◆ **TASK**
In the listing below, locate the line with "(682, 943) none" and the line with "[73,1014,316,1028] // npm", then output both and everything between them exactly, minus any pictures.

◆ **INPUT RECORDS**
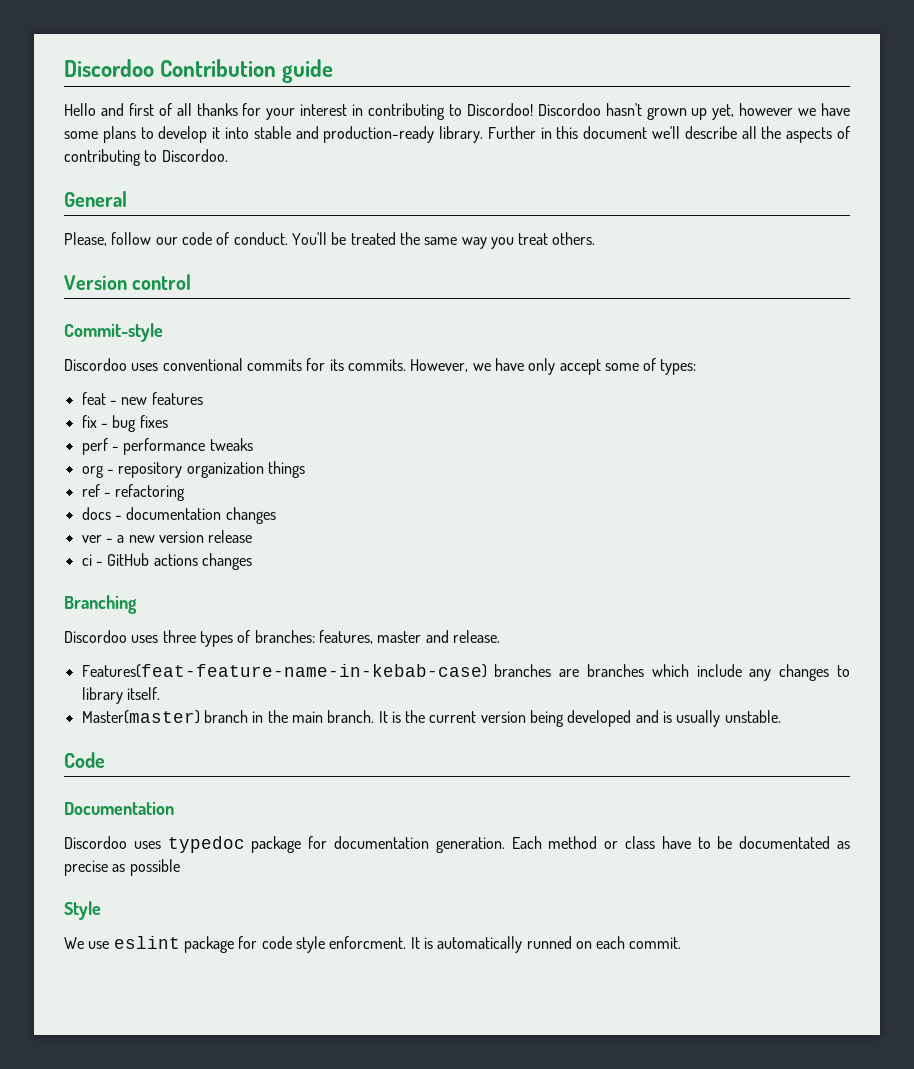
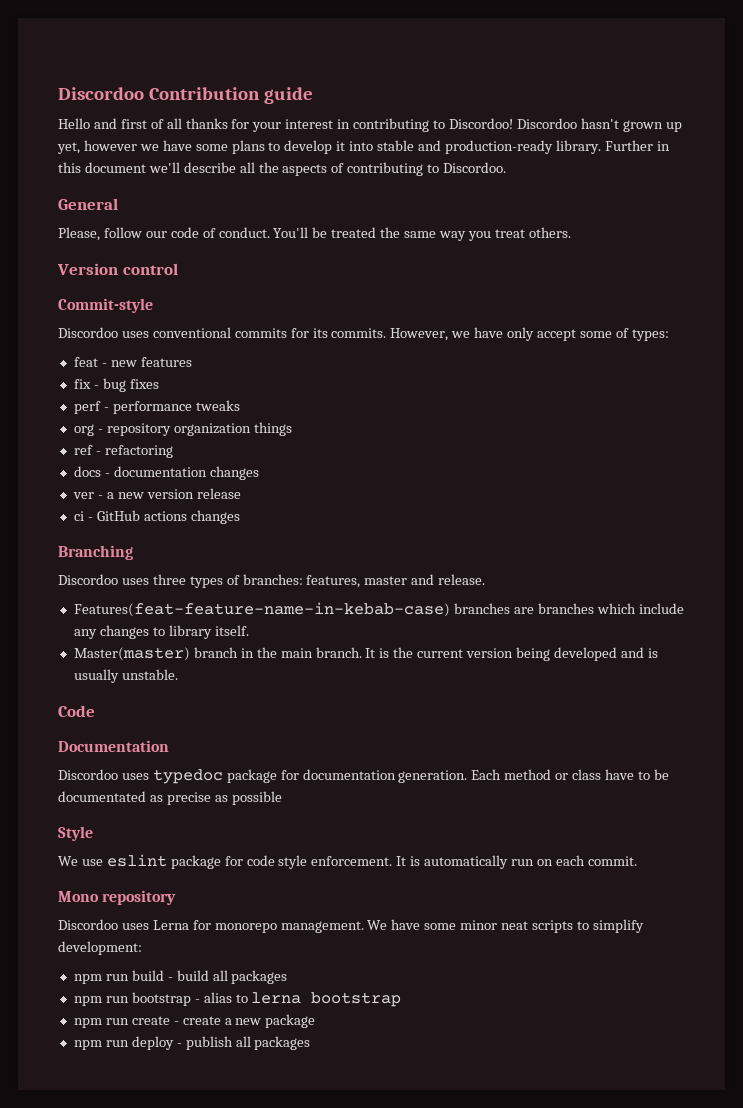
[329,936,407,949] enforcment. -> [311,856,393,866] enforcement.
[526,936,572,949] runned -> [511,859,535,866] run
(682, 943) none -> [58,890,177,905] [58,919,644,933] [58,941,142,955] [73,970,288,984] [73,992,402,1007] [73,1014,316,1028] [73,1036,311,1050] // Mono repository // Discordoo uses Lerna for monorepo management. We have some minor neat scripts to simplify development: // npm run build - build all packages // npm run bootstrap - alias to lerna bootstrap // npm run create - create a new package // npm run deploy - publish all packages

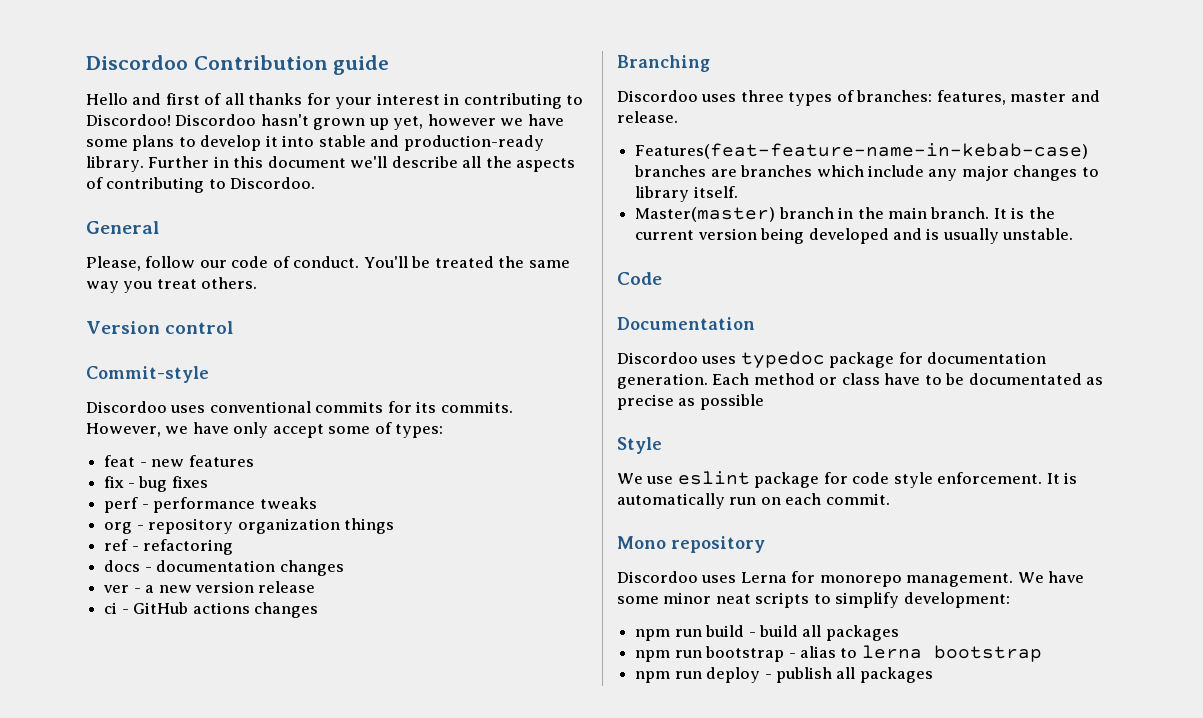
(97, 634) none -> [961,165,1009,181] major
[73,1014,316,1028] // npm run create - create a new package -> (1042, 653) none

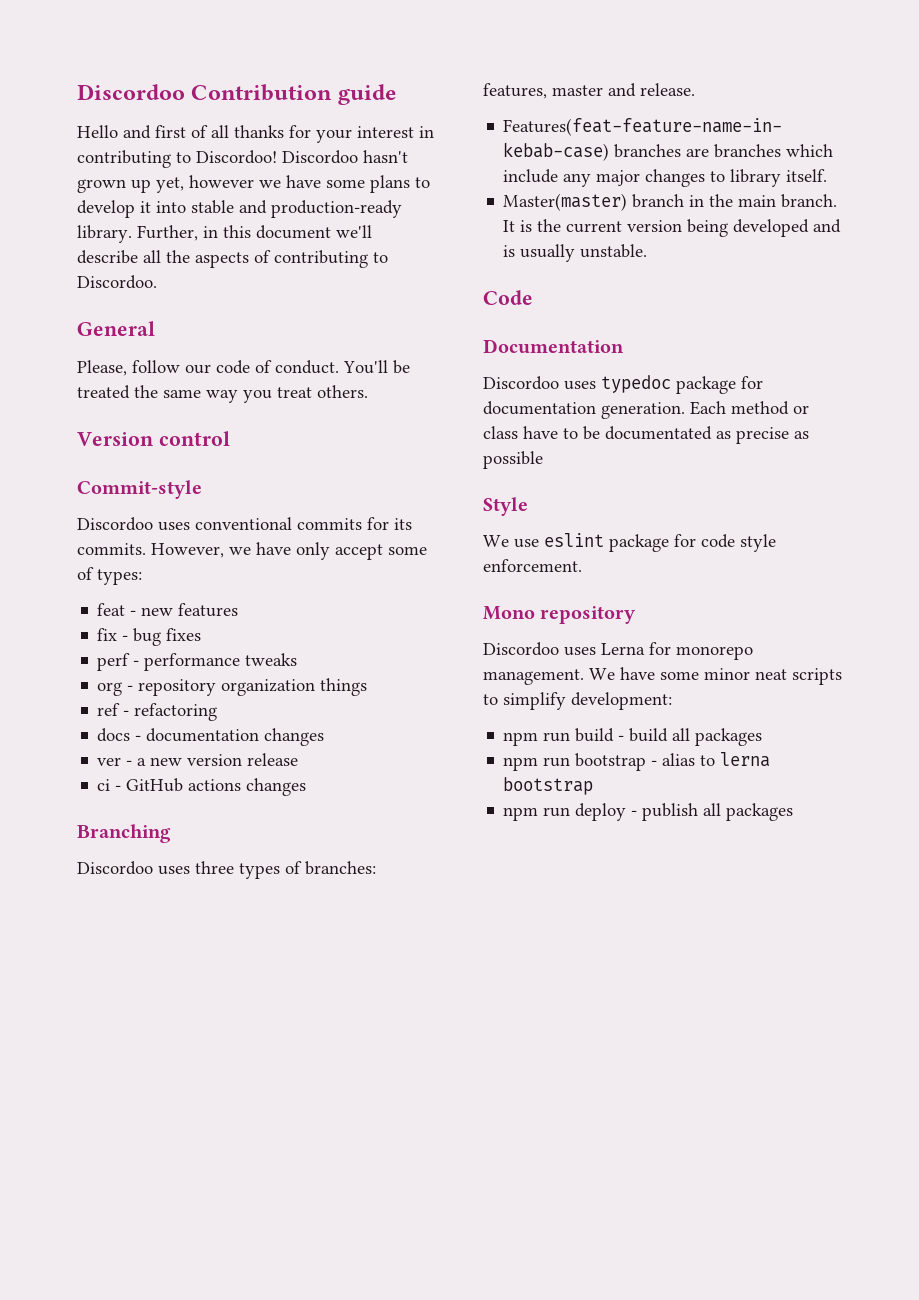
[148,156,210,168] Further -> [137,225,198,241] Further,
[1046,472,1078,484] [617,493,890,509] It is automatically run on each commit. -> (582, 565) none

◆ **RESPONSE BOX**
(682, 943) none -> [58,890,177,905] [58,919,644,933] [58,941,142,955] [73,970,288,984] [73,992,402,1007] [73,1014,316,1028] [73,1036,311,1050] // Mono repository // Discordoo uses Lerna for monorepo management. We have some minor neat scripts to simplify development: // npm run build - build all packages // npm run bootstrap - alias to lerna bootstrap // npm run create - create a new package // npm run deploy - publish all packages

(97, 634) none -> [961,165,1009,181] major
[73,1014,316,1028] // npm run create - create a new package -> (1042, 653) none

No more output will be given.